Plugin Execution Provider Libraries

Contents

Background

An ONNX Runtime Execution Provider (EP) executes model operations on one or more hardware accelerators (e.g., GPU, NPU, etc.). ONNX Runtime provides a variety of built-in EPs, such as the default CPU EP. To enable further extensibility, ONNX Runtime supports user-defined plugin EP libraries that an application can register with ONNX Runtime for use in an ONNX Runtime inference session.

This page provides a reference for the APIs necessary to develop and use plugin EP libraries with ONNX Runtime.

Creating a plugin EP library

A plugin EP is built as a dynamic/shared library that exports the functions CreateEpFactories() and ReleaseEpFactory(). ONNX Runtime calls CreateEpFactories() to obtain one or more instances of OrtEpFactory. An OrtEpFactory creates OrtEp instances and specifies the hardware devices supported by the EPs it creates.

The ONNX Runtime repository includes a sample plugin EP library, which is referenced in the following sections.

Defining an OrtEp

An OrtEp represents an instance of an EP that is used by an ONNX Runtime session to identify and execute the model operations supported by the EP.

The following table lists the required variables and functions that an implementer must define for an OrtEp.

Field Summary Example implementation
ort_version_supported The ONNX Runtime version with which the EP was compiled. Implementation should set to ORT_API_VERSION. ExampleEp()
GetName Get the execution provider name. ExampleEp::GetNameImpl()
GetCapability Get information about the nodes/subgraphs supported by the OrtEp instance. ExampleEp::GetCapabilityImpl()
Compile Compile OrtGraph instances assigned to the OrtEp. Implementation must set a OrtNodeComputeInfo instance for each OrtGraph in order to define its computation function.

If the session is configured to generate a pre-compiled model, the execution provider must return count number of EPContext nodes.
ExampleEp::CompileImpl()
ReleaseNodeComputeInfos Release OrtNodeComputeInfo instances. ExampleEp::ReleaseNodeComputeInfosImpl()

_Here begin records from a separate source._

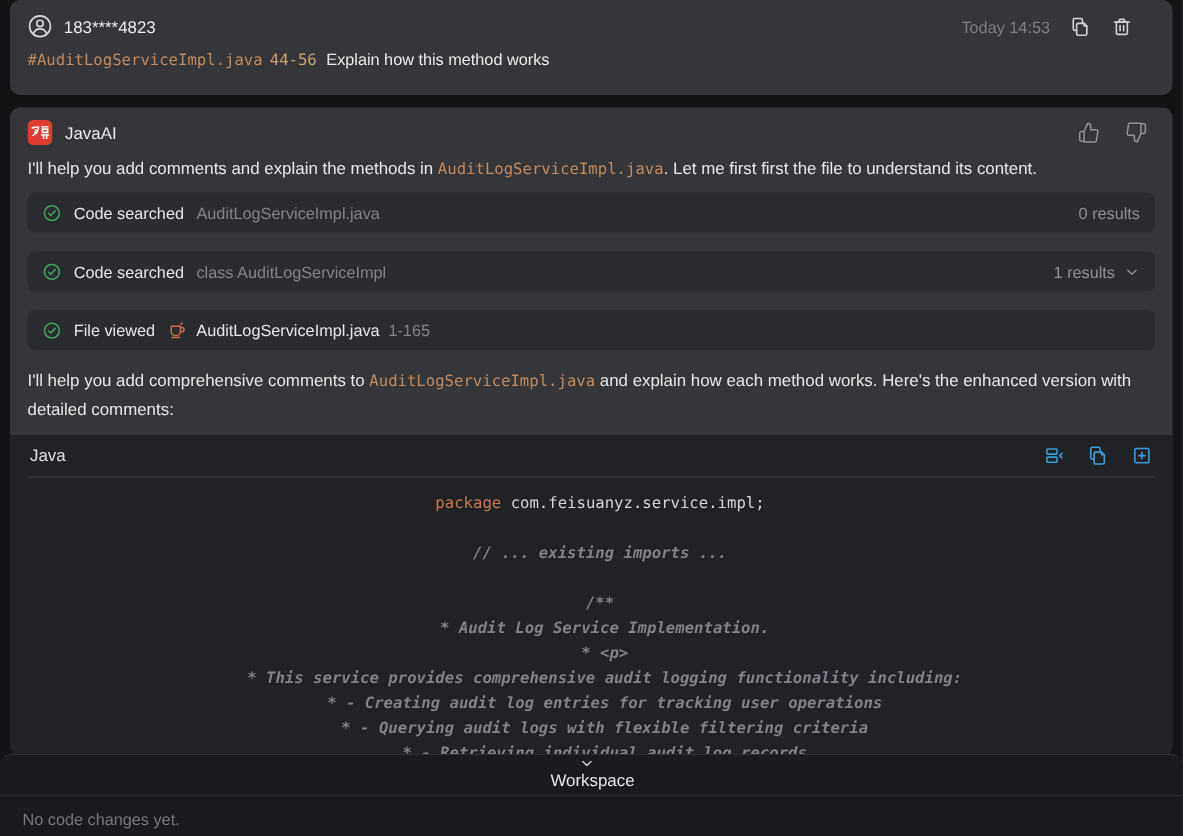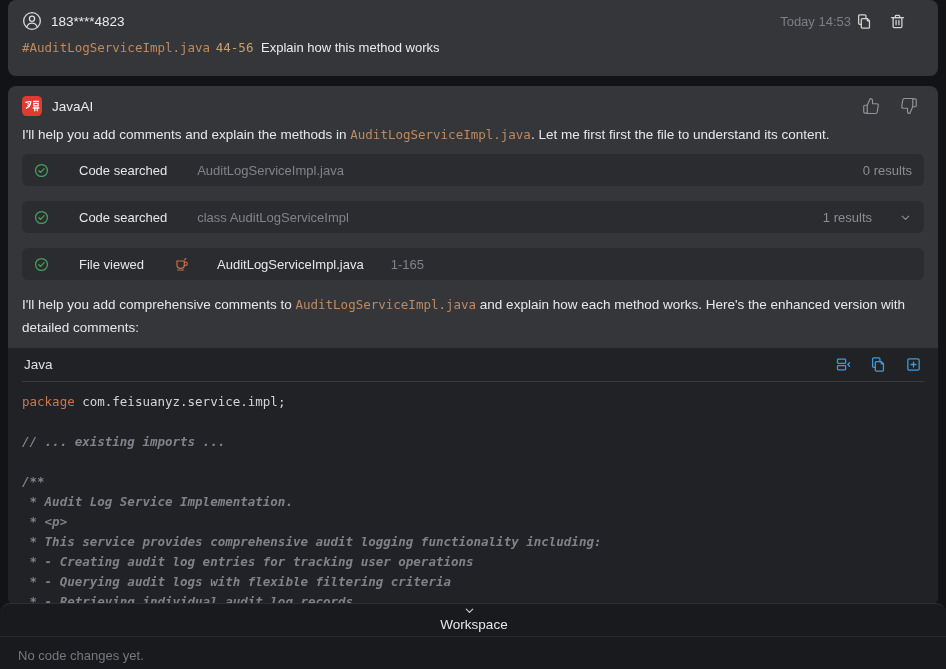--- a/index.html
+++ b/index.html
@@ -23,7 +23,7 @@
   .uc-top { display:flex; align-items:center; padding:11px 32px 0 14px; }
   .uc-top .av { color:#d8d9db; margin-right:9px; }
   .username { font-size:13.5px; color:#eaebec; }
-  .timestamp { font-size:13px; color:#7c7f85; margin-right:5px; }
+  .timestamp { font-size:13px; color:#7c7f85; margin-right:16px; }
   .act { color:#d2d3d5; margin-left:0; cursor:pointer; }
   .act + .act { margin-left:16px; }
   .uc-body { padding:9px 16px 0 14px; font-size:13px; }

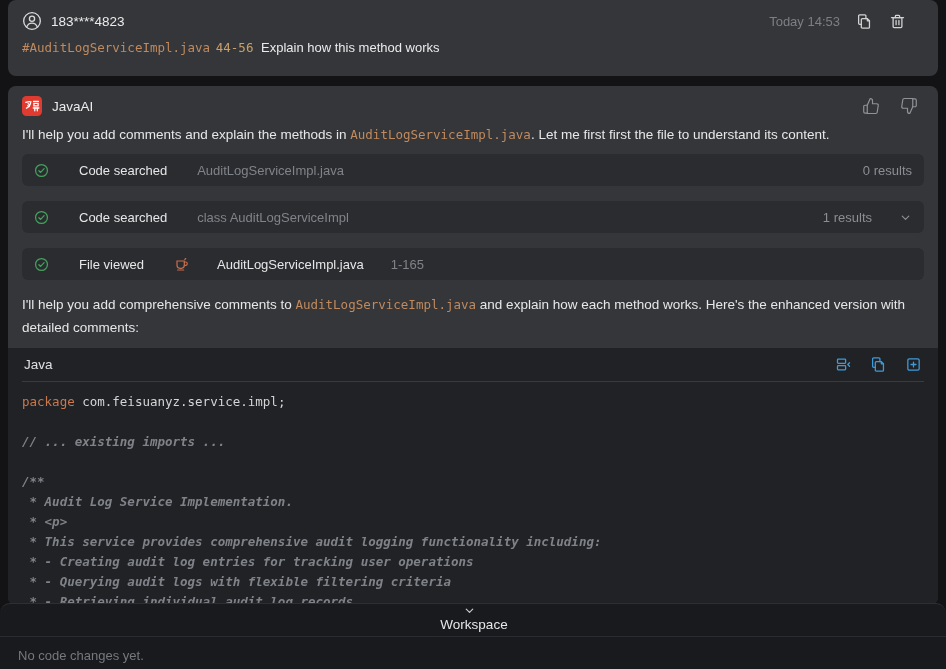--- a/index.html
+++ b/index.html
@@ -48,7 +48,7 @@
   .tool-rows { padding:0 14px; }
   .tool-row {
     height:32px; margin-top:15px; background:#2b2c30; border-radius:6px;
-    display:flex; align-items:center; padding:0 12px; font-size:13px;gap:20px;
+    display:flex; align-items:center; padding:0 12px; font-size:13px;
   }
   .tool-row:first-child { margin-top:10px; }
   .tool-check { color:#43a15c; margin-right:10px; }

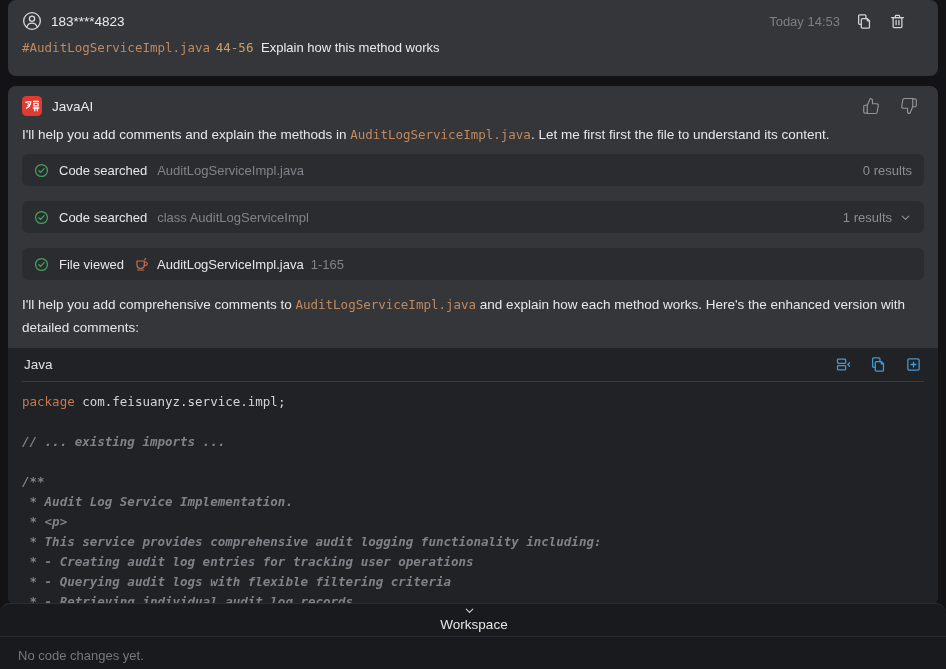--- a/index.html
+++ b/index.html
@@ -65,7 +65,7 @@
   
   .code-block {
     margin-top:9px; flex:1; min-height:0; background:#212226;
-    display:flex; flex-direction:column;
+    display:flex; flex-direction:column;text-align:center;
   }
   .code-header { display:flex; align-items:center; height:34px; padding:0 16px 0 16px; }
   .code-lang { font-size:13.5px; color:#dfe0e2; }

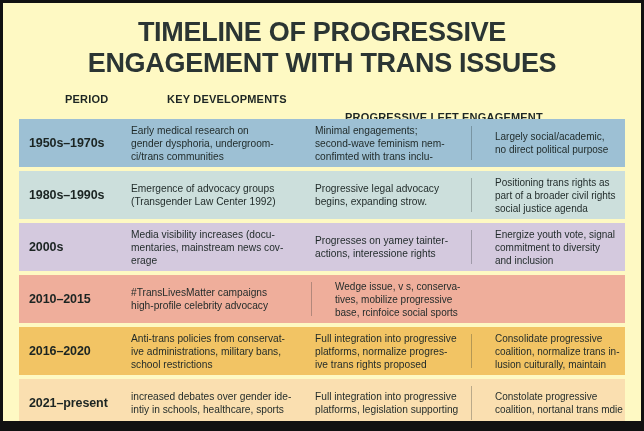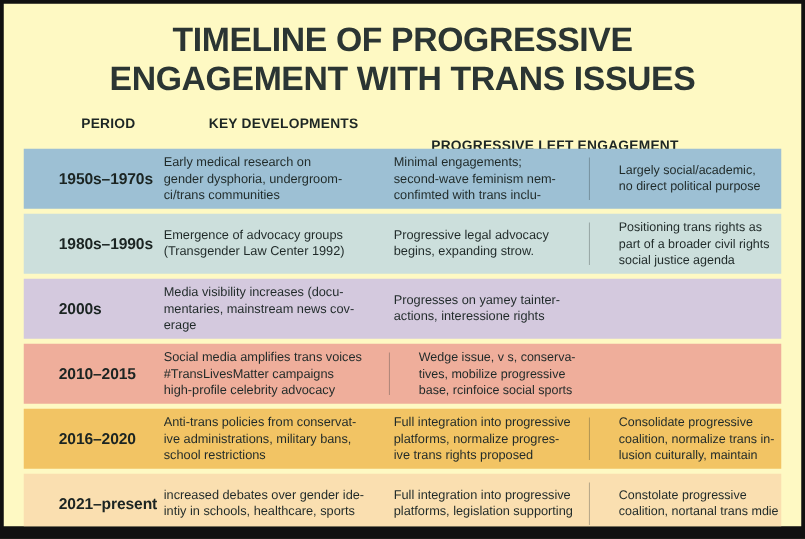--- a/index.html
+++ b/index.html
@@ -79,7 +79,7 @@
   .cell-period {
     width: 112px;
     flex: none;
-    padding-left: 28px;
+    padding-left: 10px;
     font-size: 12.5px;
     font-weight: bold;
     color: #1b2422;

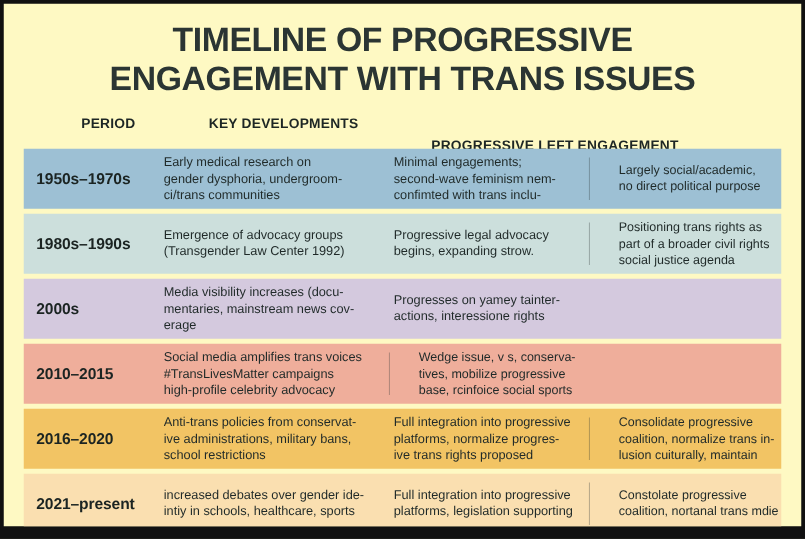--- a/index.html
+++ b/index.html
@@ -206,6 +206,13 @@
             <span>actions, interessione rights</span>
           </span>
         </div>
+        <div class="cell cell-out">
+          <span class="text-lines">
+            <span>Energize youth vote, signal</span>
+            <span>commitment to diversity</span>
+            <span>and inclusion</span>
+          </span>
+        </div>
       </div>
       <div class="row" style="background: rgb(239, 174, 155);">
         <div class="cell cell-period">2010–2015</div>

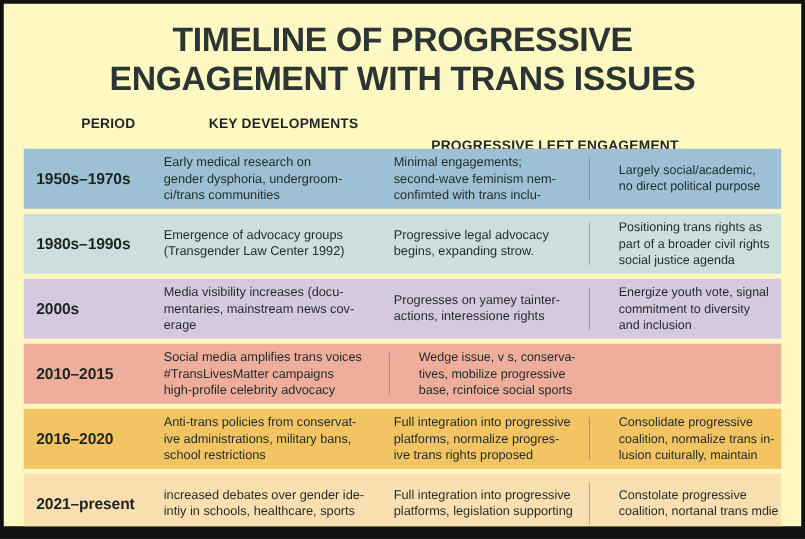--- a/index.html
+++ b/index.html
@@ -218,7 +218,6 @@
         <div class="cell cell-period">2010–2015</div>
         <div class="cell cell-key">
           <span class="text-lines">
-            <span>Social media amplifies trans voices</span>
             <span>#TransLivesMatter campaigns</span>
             <span>high-profile celebrity advocacy</span>
           </span>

The following table lists the optional functions that an implementor may define for an OrtEp. If an optional OrtEp function is not defined, ONNX Runtime uses a default implementation.

Field Summary Example implementation
GetPreferredDataLayout Get the EP's preferred data layout.

If this function is not implemented, ORT assumes that the EP prefers the data layout OrtEpDataLayout::NCHW.
ShouldConvertDataLayoutForOp Given an op with domain domain and type op_type, determine whether an associated node's data layout should be converted to a target_data_layout. If the EP prefers a non-default data layout, this function will be called during layout transformation with target_data_layout set to the EP's preferred data layout

Implementation of this function is optional. If an EP prefers a non-default data layout, it may implement this to customize the specific op data layout preferences at a finer granularity.
SetDynamicOptions Set dynamic options on this EP. Dynamic options can be set by the application at any time after session creation with OrtApi::SetEpDynamicOptions().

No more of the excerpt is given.